**TASK**
Which lines of the entries below run from the one holding "quote number: 2019-Q-864 -> 2019-Q-814" to the one holding "total: 1151.12 -> 1159.84", inclusive? Set down exactly those lines and no others.

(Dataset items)
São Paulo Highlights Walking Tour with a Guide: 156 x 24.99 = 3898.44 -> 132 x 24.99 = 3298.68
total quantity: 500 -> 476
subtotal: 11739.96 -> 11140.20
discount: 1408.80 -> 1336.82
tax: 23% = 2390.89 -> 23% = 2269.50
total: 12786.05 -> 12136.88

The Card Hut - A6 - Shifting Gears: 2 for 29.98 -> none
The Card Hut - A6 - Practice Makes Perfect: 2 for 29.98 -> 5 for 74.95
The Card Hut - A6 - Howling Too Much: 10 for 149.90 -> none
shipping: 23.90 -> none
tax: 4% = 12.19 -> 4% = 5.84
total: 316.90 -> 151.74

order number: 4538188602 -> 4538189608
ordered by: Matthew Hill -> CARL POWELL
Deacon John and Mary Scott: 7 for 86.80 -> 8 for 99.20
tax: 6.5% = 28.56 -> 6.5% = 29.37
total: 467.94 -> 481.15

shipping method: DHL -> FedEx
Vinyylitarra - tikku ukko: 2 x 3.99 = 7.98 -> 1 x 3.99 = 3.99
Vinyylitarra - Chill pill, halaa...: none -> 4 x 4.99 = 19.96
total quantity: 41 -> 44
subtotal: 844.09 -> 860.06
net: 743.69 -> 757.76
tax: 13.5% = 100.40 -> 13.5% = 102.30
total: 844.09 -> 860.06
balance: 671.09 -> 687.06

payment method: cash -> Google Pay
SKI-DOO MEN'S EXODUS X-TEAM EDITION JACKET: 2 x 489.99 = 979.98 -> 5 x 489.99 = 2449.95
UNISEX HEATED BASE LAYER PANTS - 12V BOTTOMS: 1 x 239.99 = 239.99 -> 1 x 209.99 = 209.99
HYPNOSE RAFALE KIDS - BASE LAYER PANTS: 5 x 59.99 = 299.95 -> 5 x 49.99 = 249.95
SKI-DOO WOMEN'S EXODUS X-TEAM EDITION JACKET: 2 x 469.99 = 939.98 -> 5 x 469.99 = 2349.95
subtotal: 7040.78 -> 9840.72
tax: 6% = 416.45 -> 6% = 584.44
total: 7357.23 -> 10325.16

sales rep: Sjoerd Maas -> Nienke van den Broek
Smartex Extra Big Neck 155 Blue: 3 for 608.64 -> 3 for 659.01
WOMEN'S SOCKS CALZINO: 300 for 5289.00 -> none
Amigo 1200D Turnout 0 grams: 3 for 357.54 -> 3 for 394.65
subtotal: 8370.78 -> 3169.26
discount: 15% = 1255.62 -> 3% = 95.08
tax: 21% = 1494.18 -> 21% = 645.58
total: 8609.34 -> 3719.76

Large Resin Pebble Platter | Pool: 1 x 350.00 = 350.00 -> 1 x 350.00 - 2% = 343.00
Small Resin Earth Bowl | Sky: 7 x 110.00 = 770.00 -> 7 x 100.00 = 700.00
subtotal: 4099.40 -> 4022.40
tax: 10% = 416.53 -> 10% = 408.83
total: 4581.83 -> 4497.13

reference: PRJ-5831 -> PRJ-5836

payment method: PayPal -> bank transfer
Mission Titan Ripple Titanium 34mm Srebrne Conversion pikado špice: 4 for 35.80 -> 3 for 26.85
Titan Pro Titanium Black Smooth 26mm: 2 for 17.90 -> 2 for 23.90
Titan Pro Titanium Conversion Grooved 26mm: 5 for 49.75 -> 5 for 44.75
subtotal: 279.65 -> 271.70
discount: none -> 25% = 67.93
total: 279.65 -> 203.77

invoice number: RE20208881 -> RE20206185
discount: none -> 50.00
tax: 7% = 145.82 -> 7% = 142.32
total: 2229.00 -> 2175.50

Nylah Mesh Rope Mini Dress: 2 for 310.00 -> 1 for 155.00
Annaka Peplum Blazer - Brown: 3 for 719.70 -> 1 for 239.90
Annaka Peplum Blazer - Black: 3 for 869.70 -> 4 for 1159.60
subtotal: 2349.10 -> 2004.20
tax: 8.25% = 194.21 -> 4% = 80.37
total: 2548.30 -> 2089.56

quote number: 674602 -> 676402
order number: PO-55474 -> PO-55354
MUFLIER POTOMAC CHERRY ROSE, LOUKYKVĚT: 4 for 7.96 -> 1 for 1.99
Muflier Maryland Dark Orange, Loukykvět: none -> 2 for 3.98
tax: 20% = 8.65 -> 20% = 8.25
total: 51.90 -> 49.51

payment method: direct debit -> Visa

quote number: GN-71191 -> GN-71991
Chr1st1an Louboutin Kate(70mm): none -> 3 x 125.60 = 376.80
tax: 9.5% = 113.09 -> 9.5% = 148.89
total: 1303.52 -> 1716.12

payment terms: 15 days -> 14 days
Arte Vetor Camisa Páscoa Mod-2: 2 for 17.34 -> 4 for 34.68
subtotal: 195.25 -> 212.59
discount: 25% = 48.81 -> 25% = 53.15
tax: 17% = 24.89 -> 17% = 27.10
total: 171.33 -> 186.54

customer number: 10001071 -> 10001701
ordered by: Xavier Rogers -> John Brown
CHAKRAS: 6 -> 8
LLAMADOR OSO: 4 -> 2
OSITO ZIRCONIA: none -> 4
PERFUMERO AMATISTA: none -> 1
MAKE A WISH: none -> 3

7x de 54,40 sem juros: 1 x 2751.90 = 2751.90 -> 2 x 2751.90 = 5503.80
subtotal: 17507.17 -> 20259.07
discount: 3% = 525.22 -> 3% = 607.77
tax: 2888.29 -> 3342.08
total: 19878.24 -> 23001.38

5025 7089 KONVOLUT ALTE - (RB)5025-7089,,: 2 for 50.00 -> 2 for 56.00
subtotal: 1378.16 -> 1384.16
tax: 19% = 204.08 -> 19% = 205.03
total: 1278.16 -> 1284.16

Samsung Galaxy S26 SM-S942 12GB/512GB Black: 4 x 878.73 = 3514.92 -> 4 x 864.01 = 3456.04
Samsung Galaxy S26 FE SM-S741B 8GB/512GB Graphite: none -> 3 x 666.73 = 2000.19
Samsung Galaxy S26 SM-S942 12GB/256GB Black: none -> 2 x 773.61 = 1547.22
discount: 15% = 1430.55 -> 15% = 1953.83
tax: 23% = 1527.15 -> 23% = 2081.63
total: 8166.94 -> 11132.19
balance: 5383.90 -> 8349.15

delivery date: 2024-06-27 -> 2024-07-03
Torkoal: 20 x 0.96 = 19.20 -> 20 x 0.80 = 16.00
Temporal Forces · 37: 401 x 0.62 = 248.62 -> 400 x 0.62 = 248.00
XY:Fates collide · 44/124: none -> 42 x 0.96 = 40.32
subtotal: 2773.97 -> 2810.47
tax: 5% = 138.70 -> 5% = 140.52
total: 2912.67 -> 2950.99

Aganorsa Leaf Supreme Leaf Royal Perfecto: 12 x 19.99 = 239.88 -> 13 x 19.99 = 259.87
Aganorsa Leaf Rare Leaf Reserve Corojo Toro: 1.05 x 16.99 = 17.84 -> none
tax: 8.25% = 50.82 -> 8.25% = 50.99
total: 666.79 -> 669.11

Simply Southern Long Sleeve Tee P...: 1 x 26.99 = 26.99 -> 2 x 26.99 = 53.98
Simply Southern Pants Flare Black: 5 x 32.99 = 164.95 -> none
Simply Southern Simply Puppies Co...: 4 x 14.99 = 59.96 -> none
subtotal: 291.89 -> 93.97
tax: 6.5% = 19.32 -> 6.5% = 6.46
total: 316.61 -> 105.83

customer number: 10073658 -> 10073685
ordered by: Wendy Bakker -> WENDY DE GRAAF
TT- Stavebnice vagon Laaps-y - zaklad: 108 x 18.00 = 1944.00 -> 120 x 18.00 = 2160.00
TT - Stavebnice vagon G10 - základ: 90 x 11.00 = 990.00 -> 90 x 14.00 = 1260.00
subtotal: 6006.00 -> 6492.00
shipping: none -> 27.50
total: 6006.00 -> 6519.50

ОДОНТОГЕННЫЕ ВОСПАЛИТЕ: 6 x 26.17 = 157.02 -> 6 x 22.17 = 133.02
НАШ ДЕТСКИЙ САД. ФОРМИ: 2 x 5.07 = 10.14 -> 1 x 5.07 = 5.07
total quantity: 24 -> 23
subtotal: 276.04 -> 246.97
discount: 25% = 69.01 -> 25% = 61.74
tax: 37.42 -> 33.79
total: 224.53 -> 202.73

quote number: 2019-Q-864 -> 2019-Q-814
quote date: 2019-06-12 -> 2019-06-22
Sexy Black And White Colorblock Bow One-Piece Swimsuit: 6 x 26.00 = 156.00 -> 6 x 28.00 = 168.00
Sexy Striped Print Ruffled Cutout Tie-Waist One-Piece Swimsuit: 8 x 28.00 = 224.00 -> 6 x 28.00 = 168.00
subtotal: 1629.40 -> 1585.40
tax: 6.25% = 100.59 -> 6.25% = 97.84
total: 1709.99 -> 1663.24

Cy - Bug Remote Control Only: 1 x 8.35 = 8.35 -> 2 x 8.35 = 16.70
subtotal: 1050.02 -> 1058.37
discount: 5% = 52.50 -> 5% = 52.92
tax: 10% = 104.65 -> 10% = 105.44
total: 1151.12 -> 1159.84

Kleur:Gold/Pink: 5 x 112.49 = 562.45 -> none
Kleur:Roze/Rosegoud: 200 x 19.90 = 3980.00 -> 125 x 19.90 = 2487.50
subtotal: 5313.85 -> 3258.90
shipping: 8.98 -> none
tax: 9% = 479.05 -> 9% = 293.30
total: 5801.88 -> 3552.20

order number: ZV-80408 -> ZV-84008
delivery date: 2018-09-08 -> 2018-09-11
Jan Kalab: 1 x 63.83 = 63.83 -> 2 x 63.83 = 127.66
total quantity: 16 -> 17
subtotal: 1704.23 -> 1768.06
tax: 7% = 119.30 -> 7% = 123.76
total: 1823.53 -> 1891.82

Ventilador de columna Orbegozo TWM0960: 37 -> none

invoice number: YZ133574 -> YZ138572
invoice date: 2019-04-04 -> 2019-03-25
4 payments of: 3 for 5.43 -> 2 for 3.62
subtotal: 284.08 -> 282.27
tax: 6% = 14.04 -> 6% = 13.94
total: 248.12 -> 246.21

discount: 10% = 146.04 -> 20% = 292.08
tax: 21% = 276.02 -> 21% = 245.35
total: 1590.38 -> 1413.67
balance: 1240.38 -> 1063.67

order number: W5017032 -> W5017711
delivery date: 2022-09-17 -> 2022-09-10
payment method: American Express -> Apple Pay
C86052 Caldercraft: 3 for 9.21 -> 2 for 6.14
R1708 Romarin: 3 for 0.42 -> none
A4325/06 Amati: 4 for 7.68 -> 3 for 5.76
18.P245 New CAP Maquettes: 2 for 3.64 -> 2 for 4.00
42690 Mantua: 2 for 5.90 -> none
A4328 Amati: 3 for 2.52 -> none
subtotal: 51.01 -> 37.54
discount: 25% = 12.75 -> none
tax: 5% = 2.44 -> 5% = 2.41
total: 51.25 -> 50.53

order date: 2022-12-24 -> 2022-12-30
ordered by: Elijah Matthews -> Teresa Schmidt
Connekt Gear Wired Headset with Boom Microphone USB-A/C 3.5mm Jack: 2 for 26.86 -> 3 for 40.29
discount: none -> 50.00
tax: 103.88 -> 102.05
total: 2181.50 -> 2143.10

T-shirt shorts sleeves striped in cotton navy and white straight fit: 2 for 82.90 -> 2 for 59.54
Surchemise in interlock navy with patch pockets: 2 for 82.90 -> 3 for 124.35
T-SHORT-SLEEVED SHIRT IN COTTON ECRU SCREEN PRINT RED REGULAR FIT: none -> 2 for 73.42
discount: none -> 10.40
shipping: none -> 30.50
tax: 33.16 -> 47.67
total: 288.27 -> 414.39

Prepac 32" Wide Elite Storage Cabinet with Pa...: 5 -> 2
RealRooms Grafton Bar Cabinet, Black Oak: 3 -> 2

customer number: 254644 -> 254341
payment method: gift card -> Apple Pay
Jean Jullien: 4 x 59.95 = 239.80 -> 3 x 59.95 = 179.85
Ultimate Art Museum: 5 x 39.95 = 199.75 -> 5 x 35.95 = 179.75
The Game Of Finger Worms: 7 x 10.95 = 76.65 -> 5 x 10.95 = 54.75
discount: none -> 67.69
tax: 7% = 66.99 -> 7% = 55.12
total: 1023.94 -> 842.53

**RESULT OF THIS TASK**
quote number: 2019-Q-864 -> 2019-Q-814
quote date: 2019-06-12 -> 2019-06-22
Sexy Black And White Colorblock Bow One-Piece Swimsuit: 6 x 26.00 = 156.00 -> 6 x 28.00 = 168.00
Sexy Striped Print Ruffled Cutout Tie-Waist One-Piece Swimsuit: 8 x 28.00 = 224.00 -> 6 x 28.00 = 168.00
subtotal: 1629.40 -> 1585.40
tax: 6.25% = 100.59 -> 6.25% = 97.84
total: 1709.99 -> 1663.24

Cy - Bug Remote Control Only: 1 x 8.35 = 8.35 -> 2 x 8.35 = 16.70
subtotal: 1050.02 -> 1058.37
discount: 5% = 52.50 -> 5% = 52.92
tax: 10% = 104.65 -> 10% = 105.44
total: 1151.12 -> 1159.84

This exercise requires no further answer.